Task to complete: Exact transcription of the following records is needed, with every picture dropped.
----- Data provided -----
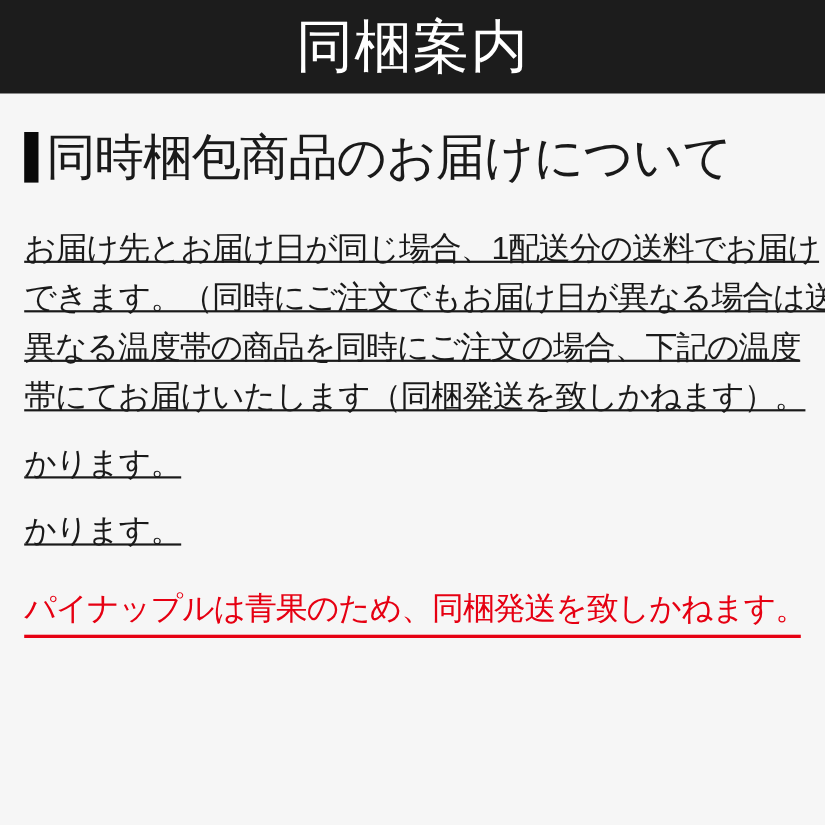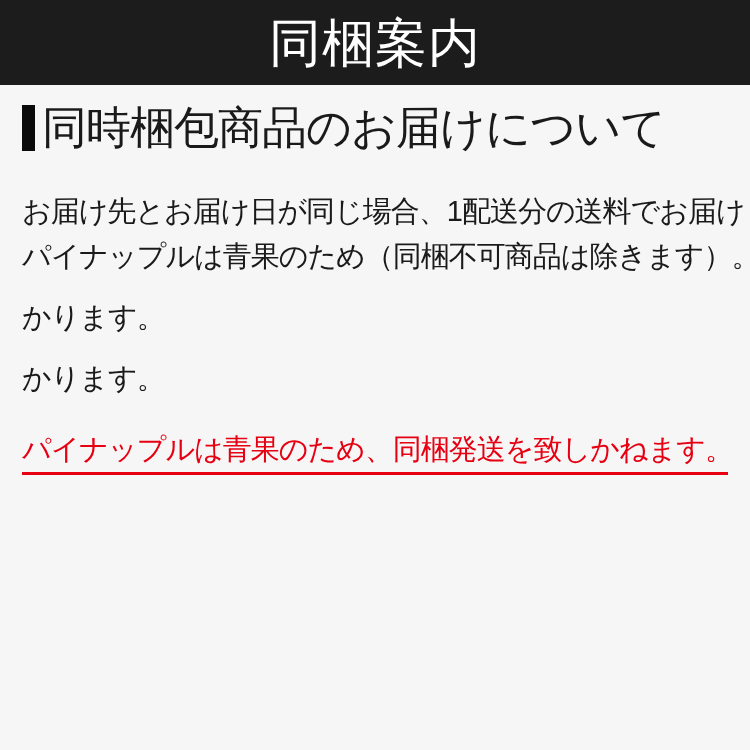--- a/index.html
+++ b/index.html
@@ -39,7 +39,7 @@
     line-height: 1;
   }
   .content {
-    padding: 18px 22px 0 22px;
+    padding: 33px 22px 0 22px;
   }
   .section-heading-row {
     display: flex;

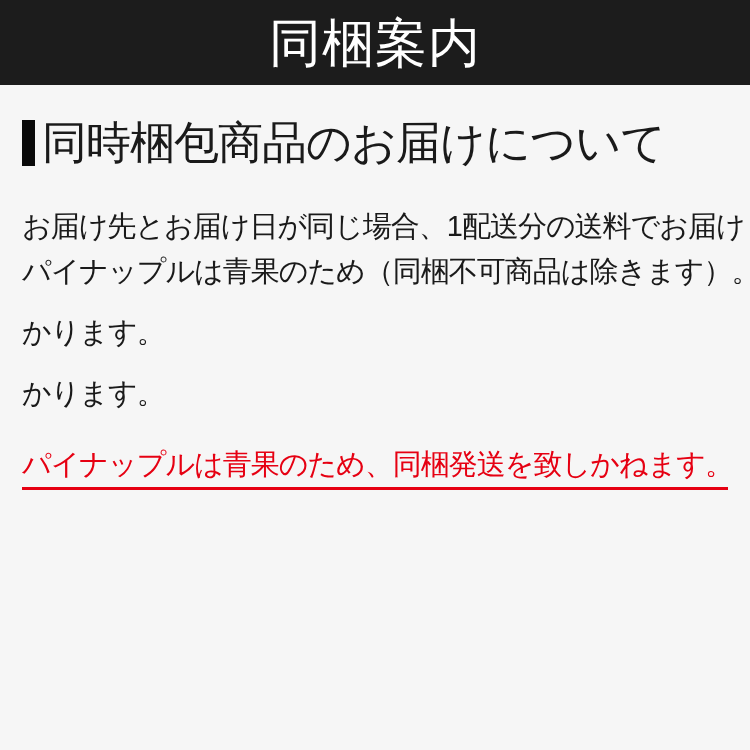--- a/index.html
+++ b/index.html
@@ -67,7 +67,7 @@
   }
   .intro-block { margin-top: 36px; }
   .note-block { margin-top: 16px; }
-  .text-line { white-space: nowrap; }
+  .text-line { white-space: nowrap; text-decoration: underline; }
   .warning-line {
     margin-top: 31px;
     font-size: 29px;

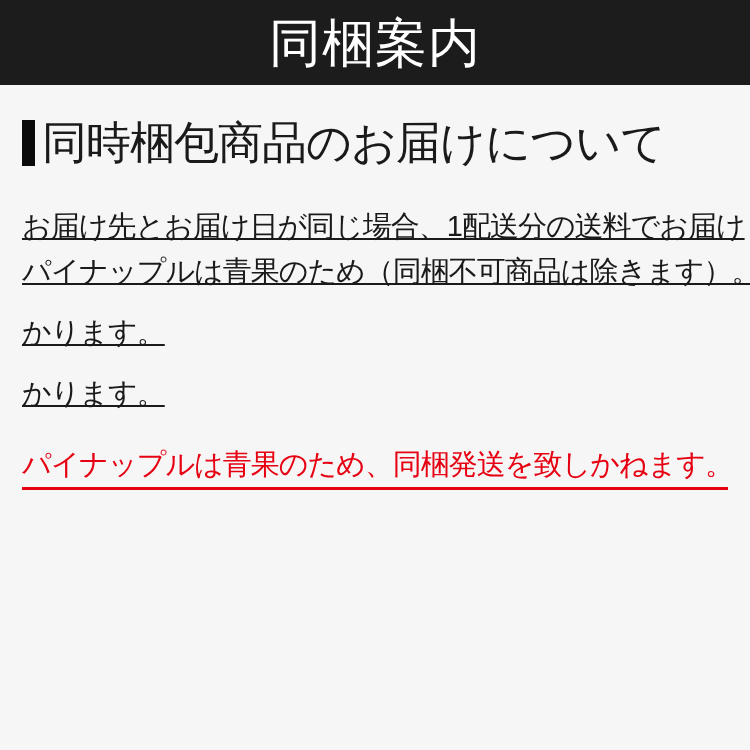--- a/index.html
+++ b/index.html
@@ -97,6 +97,7 @@
 
     <div class="body-block intro-block">
       <div class="text-line">お届け先とお届け日が同じ場合、1配送分の送料でお届け</div>
+      <div class="text-line">できます。（同時にご注文でもお届け日が異なる場合は送</div>
       <div class="text-line">パイナップルは青果のため（同梱不可商品は除きます）。</div>
     </div>
 

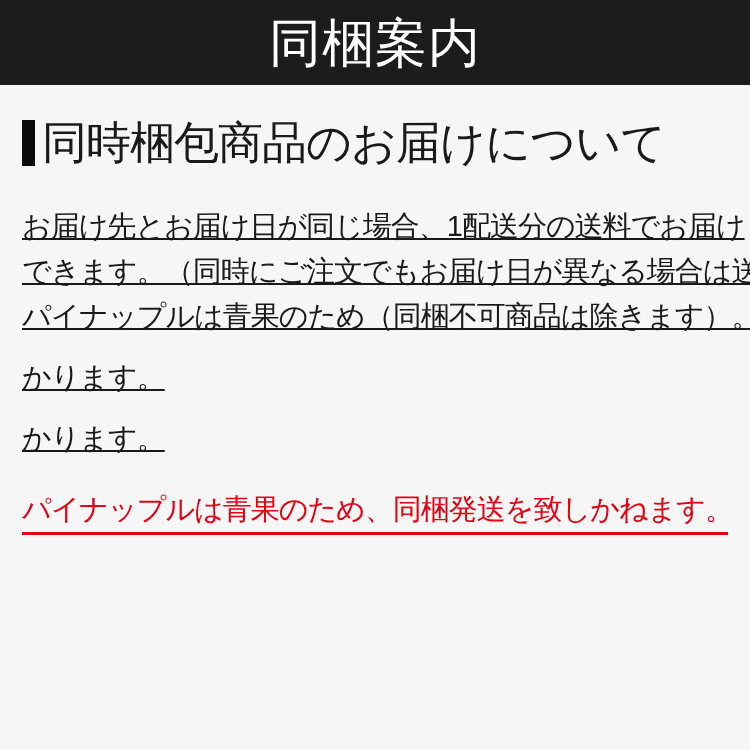--- a/index.html
+++ b/index.html
@@ -98,6 +98,7 @@
     <div class="body-block intro-block">
       <div class="text-line">お届け先とお届け日が同じ場合、1配送分の送料でお届け</div>
       <div class="text-line">できます。（同時にご注文でもお届け日が異なる場合は送</div>
+      <div class="text-line">異なる温度帯の商品を同時にご注文の場合、下記の温度</div>
       <div class="text-line">パイナップルは青果のため（同梱不可商品は除きます）。</div>
     </div>
 

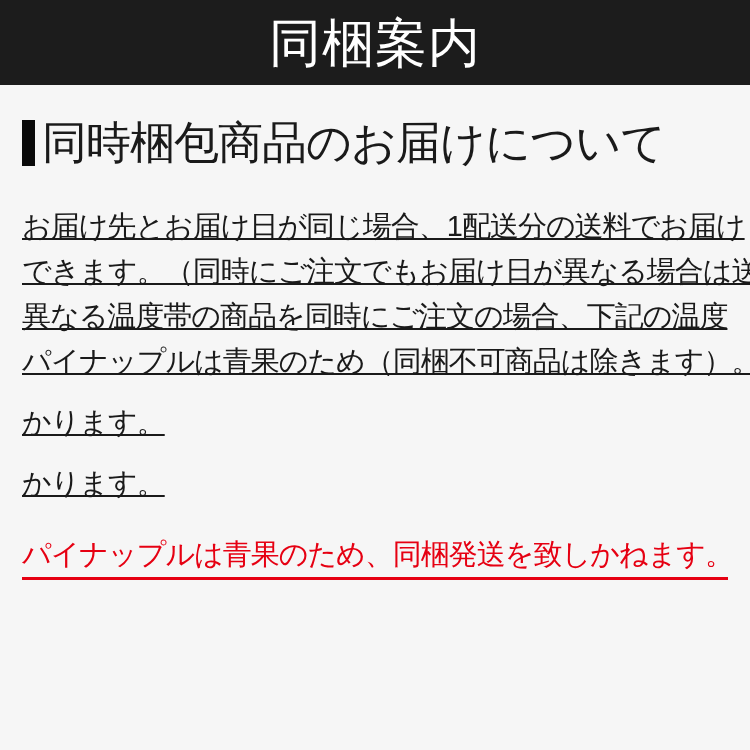--- a/index.html
+++ b/index.html
@@ -99,7 +99,7 @@
       <div class="text-line">お届け先とお届け日が同じ場合、1配送分の送料でお届け</div>
       <div class="text-line">できます。（同時にご注文でもお届け日が異なる場合は送</div>
       <div class="text-line">異なる温度帯の商品を同時にご注文の場合、下記の温度</div>
-      <div class="text-line">パイナップルは青果のため（同梱不可商品は除きます）。</div>
+      <div class="text-line">帯にてお届けいたします（同梱発送を致しかねます）。</div>
     </div>
 
     <div class="body-block note-block">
-----
Reply to the exercise:
--- a/index.html
+++ b/index.html
@@ -39,7 +39,7 @@
     line-height: 1;
   }
   .content {
-    padding: 18px 22px 0 22px;
+    padding: 33px 22px 0 22px;
   }
   .section-heading-row {
     display: flex;

--- a/index.html
+++ b/index.html
@@ -67,7 +67,7 @@
   }
   .intro-block { margin-top: 36px; }
   .note-block { margin-top: 16px; }
-  .text-line { white-space: nowrap; }
+  .text-line { white-space: nowrap; text-decoration: underline; }
   .warning-line {
     margin-top: 31px;
     font-size: 29px;

--- a/index.html
+++ b/index.html
@@ -97,6 +97,7 @@
 
     <div class="body-block intro-block">
       <div class="text-line">お届け先とお届け日が同じ場合、1配送分の送料でお届け</div>
+      <div class="text-line">できます。（同時にご注文でもお届け日が異なる場合は送</div>
       <div class="text-line">パイナップルは青果のため（同梱不可商品は除きます）。</div>
     </div>
 

--- a/index.html
+++ b/index.html
@@ -98,6 +98,7 @@
     <div class="body-block intro-block">
       <div class="text-line">お届け先とお届け日が同じ場合、1配送分の送料でお届け</div>
       <div class="text-line">できます。（同時にご注文でもお届け日が異なる場合は送</div>
+      <div class="text-line">異なる温度帯の商品を同時にご注文の場合、下記の温度</div>
       <div class="text-line">パイナップルは青果のため（同梱不可商品は除きます）。</div>
     </div>
 

--- a/index.html
+++ b/index.html
@@ -99,7 +99,7 @@
       <div class="text-line">お届け先とお届け日が同じ場合、1配送分の送料でお届け</div>
       <div class="text-line">できます。（同時にご注文でもお届け日が異なる場合は送</div>
       <div class="text-line">異なる温度帯の商品を同時にご注文の場合、下記の温度</div>
-      <div class="text-line">パイナップルは青果のため（同梱不可商品は除きます）。</div>
+      <div class="text-line">帯にてお届けいたします（同梱発送を致しかねます）。</div>
     </div>
 
     <div class="body-block note-block">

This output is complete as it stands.